WHAT THIS TASK INVOLVES → Where the string "overnight" occurs in a line of the data below, that line should be copied.

*** Opening INFORMATION PROVIDED ***

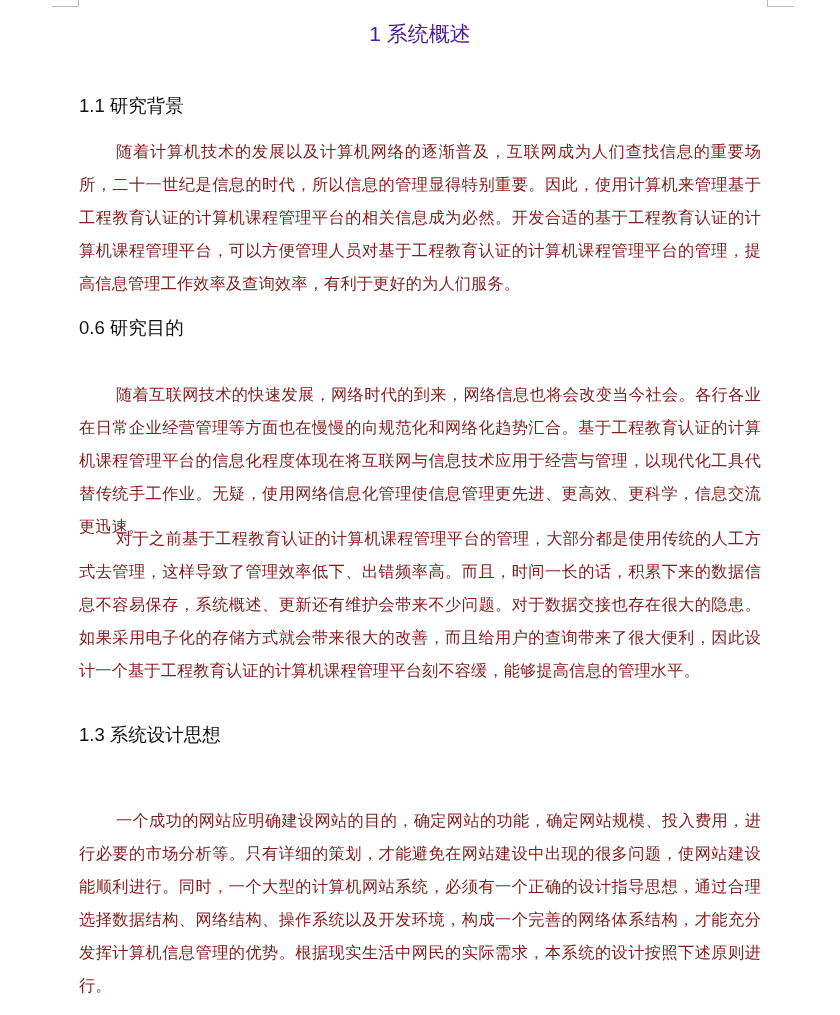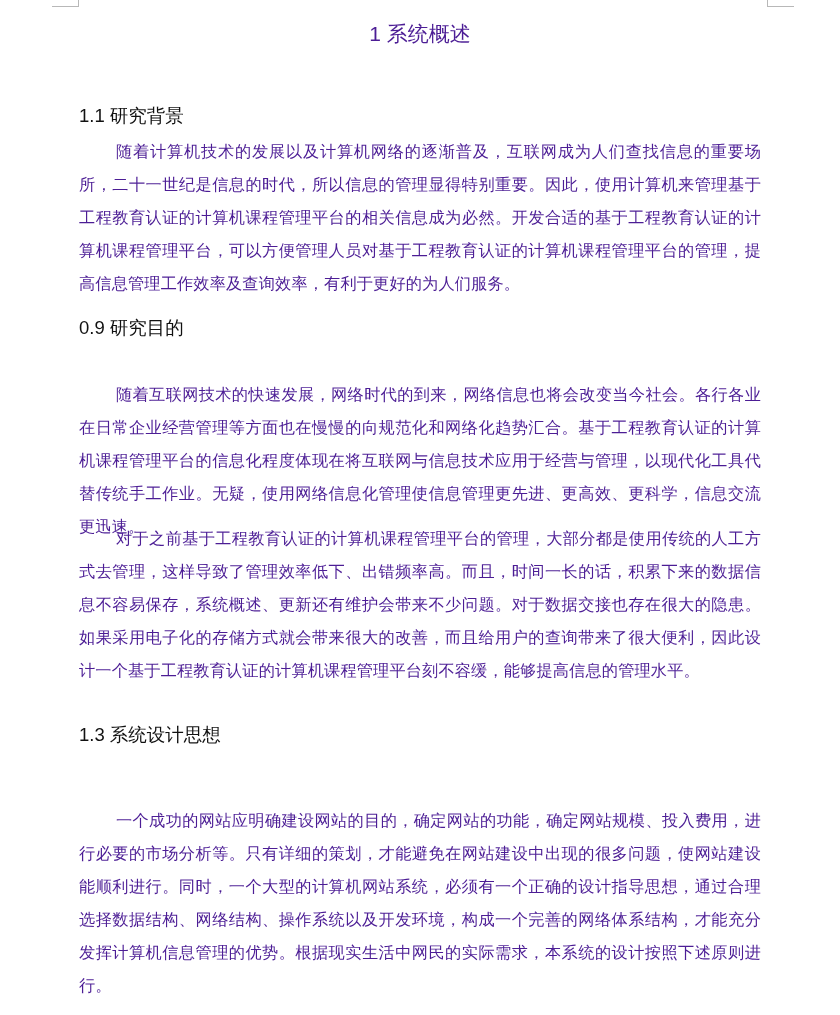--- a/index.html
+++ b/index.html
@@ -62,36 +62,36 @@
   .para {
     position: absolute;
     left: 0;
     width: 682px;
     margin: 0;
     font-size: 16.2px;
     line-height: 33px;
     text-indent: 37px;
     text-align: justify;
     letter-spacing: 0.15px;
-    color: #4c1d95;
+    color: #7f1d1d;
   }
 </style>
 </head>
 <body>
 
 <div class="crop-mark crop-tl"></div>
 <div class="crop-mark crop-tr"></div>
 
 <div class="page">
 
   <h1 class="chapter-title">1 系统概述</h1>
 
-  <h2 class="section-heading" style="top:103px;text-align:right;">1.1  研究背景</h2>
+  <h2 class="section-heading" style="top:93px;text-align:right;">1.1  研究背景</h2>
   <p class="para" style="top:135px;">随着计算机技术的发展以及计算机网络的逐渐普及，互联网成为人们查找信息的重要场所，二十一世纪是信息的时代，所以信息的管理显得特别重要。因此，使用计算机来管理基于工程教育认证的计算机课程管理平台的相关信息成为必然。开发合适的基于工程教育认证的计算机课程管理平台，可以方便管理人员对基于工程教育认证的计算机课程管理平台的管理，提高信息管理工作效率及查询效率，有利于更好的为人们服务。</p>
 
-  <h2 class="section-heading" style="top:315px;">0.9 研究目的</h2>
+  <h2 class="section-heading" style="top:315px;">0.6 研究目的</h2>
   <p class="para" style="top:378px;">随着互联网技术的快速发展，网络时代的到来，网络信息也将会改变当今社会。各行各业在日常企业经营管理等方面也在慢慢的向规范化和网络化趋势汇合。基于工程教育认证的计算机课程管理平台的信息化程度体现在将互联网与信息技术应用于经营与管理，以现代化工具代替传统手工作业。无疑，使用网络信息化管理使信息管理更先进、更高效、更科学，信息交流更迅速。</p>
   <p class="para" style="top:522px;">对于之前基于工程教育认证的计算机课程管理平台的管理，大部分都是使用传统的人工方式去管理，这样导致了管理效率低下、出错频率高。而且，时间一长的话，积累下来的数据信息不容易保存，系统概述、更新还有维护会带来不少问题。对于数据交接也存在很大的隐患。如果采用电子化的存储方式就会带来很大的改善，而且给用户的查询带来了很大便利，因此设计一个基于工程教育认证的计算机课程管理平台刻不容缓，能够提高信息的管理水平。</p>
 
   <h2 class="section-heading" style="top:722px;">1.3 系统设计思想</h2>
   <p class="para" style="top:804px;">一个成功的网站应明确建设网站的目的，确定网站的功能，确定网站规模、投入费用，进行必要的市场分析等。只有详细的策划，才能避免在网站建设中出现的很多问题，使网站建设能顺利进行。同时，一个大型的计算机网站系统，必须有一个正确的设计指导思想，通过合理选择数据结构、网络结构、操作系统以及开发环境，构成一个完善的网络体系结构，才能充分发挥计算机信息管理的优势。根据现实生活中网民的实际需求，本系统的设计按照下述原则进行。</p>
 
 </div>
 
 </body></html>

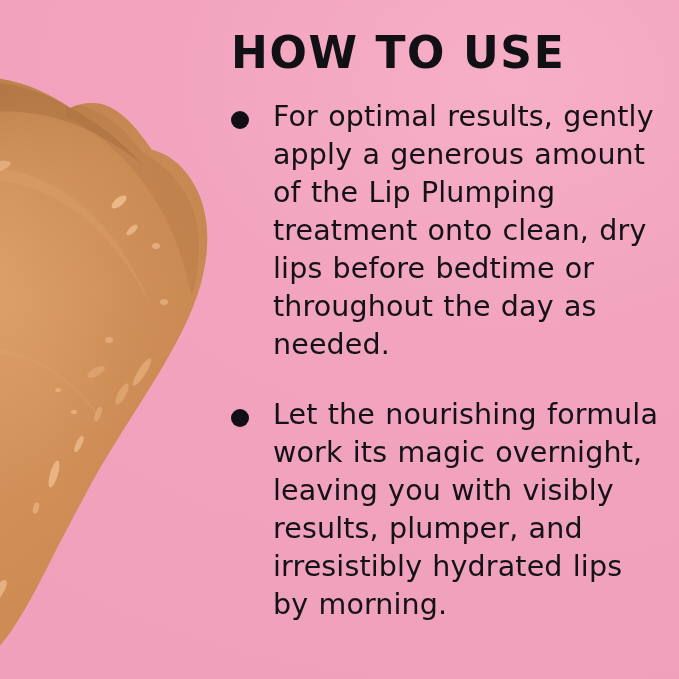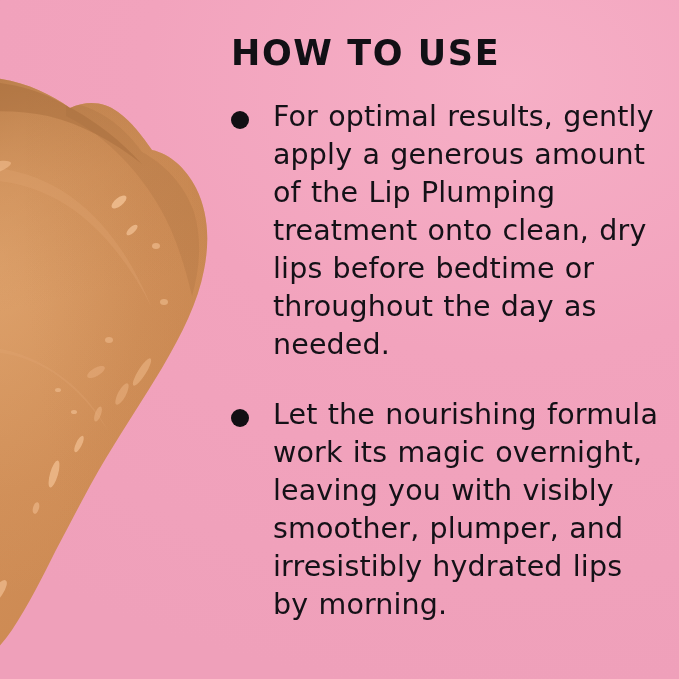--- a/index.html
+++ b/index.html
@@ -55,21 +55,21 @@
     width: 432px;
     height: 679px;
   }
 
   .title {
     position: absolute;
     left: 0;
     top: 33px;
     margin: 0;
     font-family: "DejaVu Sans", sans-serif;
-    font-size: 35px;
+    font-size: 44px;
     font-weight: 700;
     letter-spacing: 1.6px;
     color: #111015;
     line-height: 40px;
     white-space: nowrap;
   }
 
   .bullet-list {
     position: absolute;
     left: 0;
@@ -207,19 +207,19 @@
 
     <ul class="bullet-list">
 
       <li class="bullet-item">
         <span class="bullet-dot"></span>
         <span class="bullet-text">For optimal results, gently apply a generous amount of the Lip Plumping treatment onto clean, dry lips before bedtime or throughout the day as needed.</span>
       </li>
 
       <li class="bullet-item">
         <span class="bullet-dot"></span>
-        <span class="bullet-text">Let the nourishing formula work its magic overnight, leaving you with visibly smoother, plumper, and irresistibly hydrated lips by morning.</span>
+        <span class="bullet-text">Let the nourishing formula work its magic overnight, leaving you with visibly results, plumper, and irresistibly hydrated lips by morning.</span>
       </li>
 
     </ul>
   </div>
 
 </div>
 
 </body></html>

*** Closing INFORMATION PROVIDED ***

SOLUTION →
-        <span class="bullet-text">Let the nourishing formula work its magic overnight, leaving you with visibly smoother, plumper, and irresistibly hydrated lips by morning.</span>
+        <span class="bullet-text">Let the nourishing formula work its magic overnight, leaving you with visibly results, plumper, and irresistibly hydrated lips by morning.</span>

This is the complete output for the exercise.